Don’t Get Caught Unprepared, GDPR Fast Approaching
It seems that the May 2018 deadline for the EU’s General Data Protection Regulation (GDPR) is approaching just a bit faster than businesses are ready for. According to research for ProofPoint, Inc., less than half of IT decision makers at UK companies (48%) say they are financially prepared for the new regulations. This, despite the fact that a majority expect to be breached within the next year.
Indeed, data breaches are not only the new normal, but every company gets hacked. CSO’s Roger Grimes shares a kind of hilarious story, actually, about one of his consulting jobs. A company was having trouble with a software patch installing against their wishes, no matter what they did. What Grimes found were hackers trying to force the patch through; the company wasn’t securing its own networks, which gave the hackers who were already there more competition as more and more snuck in. Cyber criminals were trying to secure the company’s own environment.
There is no escaping the efforts of cyber criminals these days. And yet, getting back to GDPR, almost 80% of UK businesses, according to the study, insist on their strong readiness level, even though only five percent of the respondents were confident in their organization’s data protection strategies. “While the majority of UK businesses are bullish about their ability to meet the compliance deadline, our research shows that for many, the basic requirements are not met,” according to Adenike Cosgrove at ProofPoint.

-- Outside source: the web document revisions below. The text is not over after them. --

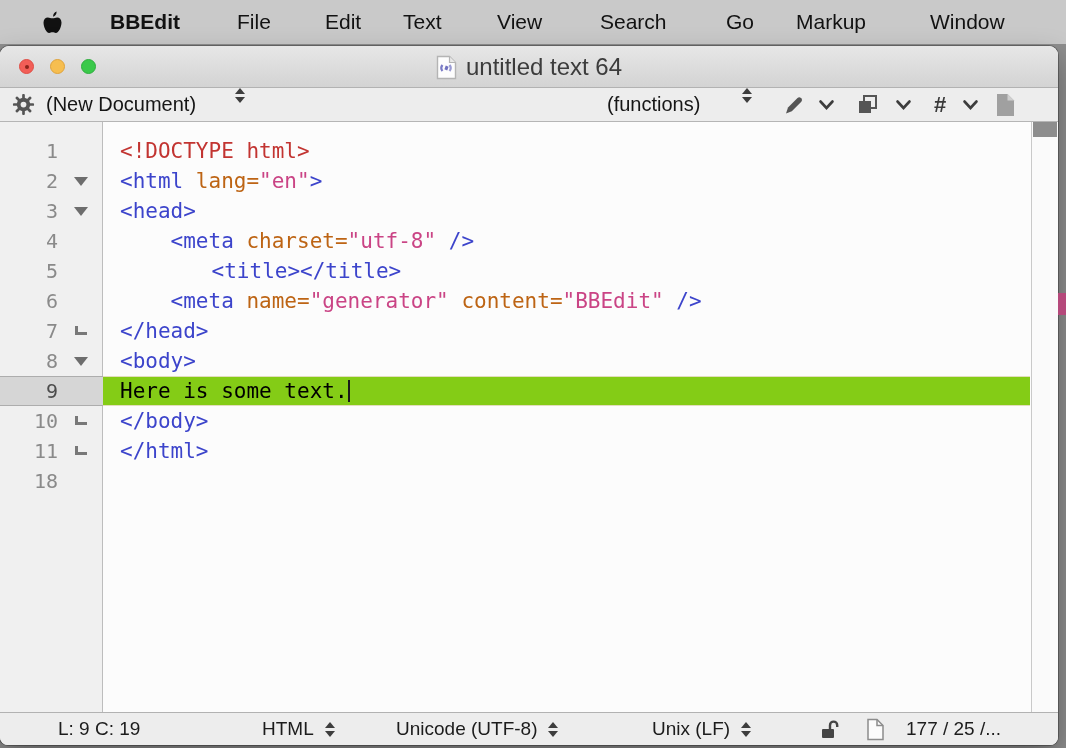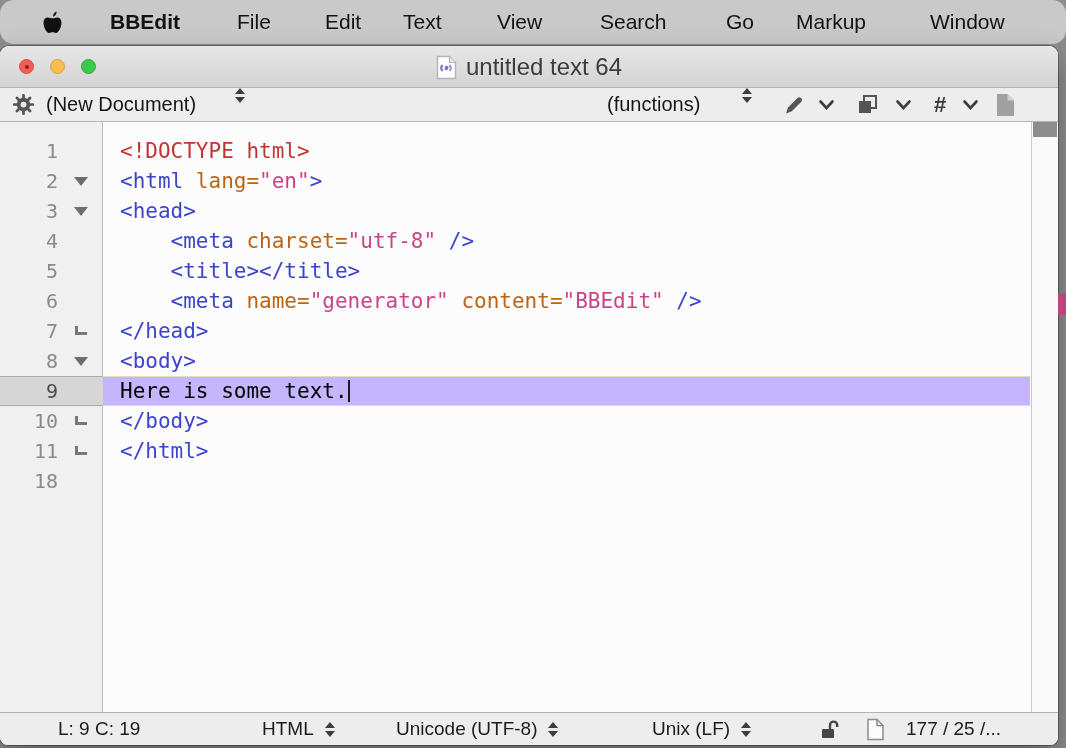--- a/index.html
+++ b/index.html
@@ -1,20 +1,20 @@
 <!DOCTYPE html>
 <html><head>
 <meta charset="utf-8">
 <style>
   * { margin:0; padding:0; box-sizing:border-box; }
   html,body { width:1066px; height:748px; overflow:hidden; }
   body { background:#8e8e8e; font-family:"Liberation Sans", sans-serif; position:relative; }
 
   
-  .menubar { position:absolute; top:0; left:0; width:1066px; height:44px; background:#c9c9c9;border-radius:14px; }
+  .menubar { position:absolute; top:0; left:0; width:1066px; height:44px; background:#c9c9c9; }
   .menubar .mitem { position:absolute; top:0; height:44px; line-height:44px; font-size:21px; color:#121212; cursor:default; }
   .mitem.app-name { font-weight:bold; }
   .apple { position:absolute; left:43px; top:11px; }
 
   
   .window { position:absolute; top:46px; left:0; width:1058px; height:699px;
             border-radius:9px 9px 8px 8px; overflow:hidden; background:#fcfcfc;
             box-shadow:0 0 0 1px rgba(0,0,0,.28), 0 12px 28px rgba(0,0,0,.35); }
 
   
@@ -53,21 +53,21 @@
   .gutter-bg { position:absolute; left:0; top:0; bottom:0; width:103px; background:#f0f0f0; border-right:1px solid #bdbdbd; }
   .lines { position:absolute; left:0; top:14px; right:28px; }
   .row { display:flex; height:30px; position:relative; }
   .num { width:58px; text-align:right; font-family:"DejaVu Sans Mono", monospace; font-size:20px; line-height:30px; color:#8a8a8a; }
   .fold { width:45px; position:relative; }
   .tri { position:absolute; left:16px; top:11px; width:0; height:0; border-left:7px solid transparent; border-right:7px solid transparent; border-top:9px solid #6d6d6d; }
   .lend { position:absolute; left:17px; top:10px; width:12px; height:9px; border-left:3px solid #787878; border-bottom:3px solid #787878; }
   .code { flex:1; padding-left:17px; font-family:"DejaVu Sans Mono", monospace; font-size:21px; line-height:30px; white-space:pre; color:#000; }
   .row.current .num { background:#d6d6d6; color:#4c4c4c; box-shadow:inset 0 1px 0 #adadad, inset 0 -1px 0 #adadad; }
   .row.current .fold { background:#d6d6d6; box-shadow:inset 0 1px 0 #adadad, inset 0 -1px 0 #adadad; }
-  .row.current .code { background:#c4b5fd; box-shadow:inset 0 1px 0 #e2ddbc, inset 0 -1px 0 #e2ddbc; }
+  .row.current .code { background:#84cc16; box-shadow:inset 0 1px 0 #e2ddbc, inset 0 -1px 0 #e2ddbc; }
   .caret { display:inline-block; width:2px; height:22px; background:#1a1a1a; vertical-align:-4px; }
 
   .scrollbar { position:absolute; right:0; top:0; bottom:0; width:27px; background:#fafafa; border-left:1px solid #c9c9c9; }
   .thumb { position:absolute; left:1px; right:1px; top:0; height:15px; background:#8d8d8d; }
 
   
   .statusbar { position:relative; height:33px; background:#ededed; border-top:1px solid #b2b2b2; }
   .sb { position:absolute; top:0; height:32px; display:flex; align-items:center; gap:11px; font-size:19px; color:#1c1c1c; cursor:default; }
   .sb-cursor { left:58px; }
   .sb-lang { left:262px; }
@@ -210,21 +210,21 @@
           <div class="code"><span style="color: rgb(60, 68, 203);">&lt;head&gt;</span></div>
         </div>
         <div class="row">
           <div class="num">4</div>
           <div class="fold"></div>
           <div class="code"><span style="color: rgb(0, 0, 0);">    </span><span style="color: rgb(60, 68, 203);">&lt;meta </span><span style="color: rgb(189, 100, 20);">charset=</span><span style="color: rgb(202, 68, 133);">"utf-8"</span><span style="color: rgb(60, 68, 203);"> /&gt;</span></div>
         </div>
         <div class="row">
           <div class="num">5</div>
           <div class="fold"></div>
-          <div class="code"><span style="color: rgb(0, 0, 0);">    </span><span style="color: rgb(60, 68, 203);">&lt;title&gt;&lt;/title&gt;</span></div>
+          <div class="code"><span style="color: rgb(0, 0, 0);">    </span><span style="color: rgb(60, 68, 203); margin-left: 41px;">&lt;title&gt;&lt;/title&gt;</span></div>
         </div>
         <div class="row">
           <div class="num">6</div>
           <div class="fold"></div>
           <div class="code"><span style="color: rgb(0, 0, 0);">    </span><span style="color: rgb(60, 68, 203);">&lt;meta </span><span style="color: rgb(189, 100, 20);">name=</span><span style="color: rgb(202, 68, 133);">"generator"</span><span style="color: rgb(189, 100, 20);"> content=</span><span style="color: rgb(202, 68, 133);">"BBEdit"</span><span style="color: rgb(60, 68, 203);"> /&gt;</span></div>
         </div>
         <div class="row">
           <div class="num">7</div>
           <div class="fold">
             <div class="lend"></div>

Some are making preparations, but in essence only taking half measures. Almost a quarter (24%) of respondents stated their organizations had purchased cyber liability insurance, which is useful, but may not be enough to ensure GDPR compliance. Only half of the organizations in the study seemed to be fully aware of the EU personal data the hold, revealing a lack of visibility over critical data that could come back to bite them in just six months time. Failure to meet with GDPR, after all, could result in financial penalties of up to four percent of annual global revenue or €20,000,000.
According to Grimes, most of the companies he’s met with do not know what their biggest exploitable weaknesses are. Lack of knowledge is not something a business wants for any component of its cybersecurity, whether or not it’s facing looming GDPR rules. For those that are, however, looming fines, reputational damage, and operational disruption should be sufficient motivation to take a good, hard look at their actual, realistic level of preparation.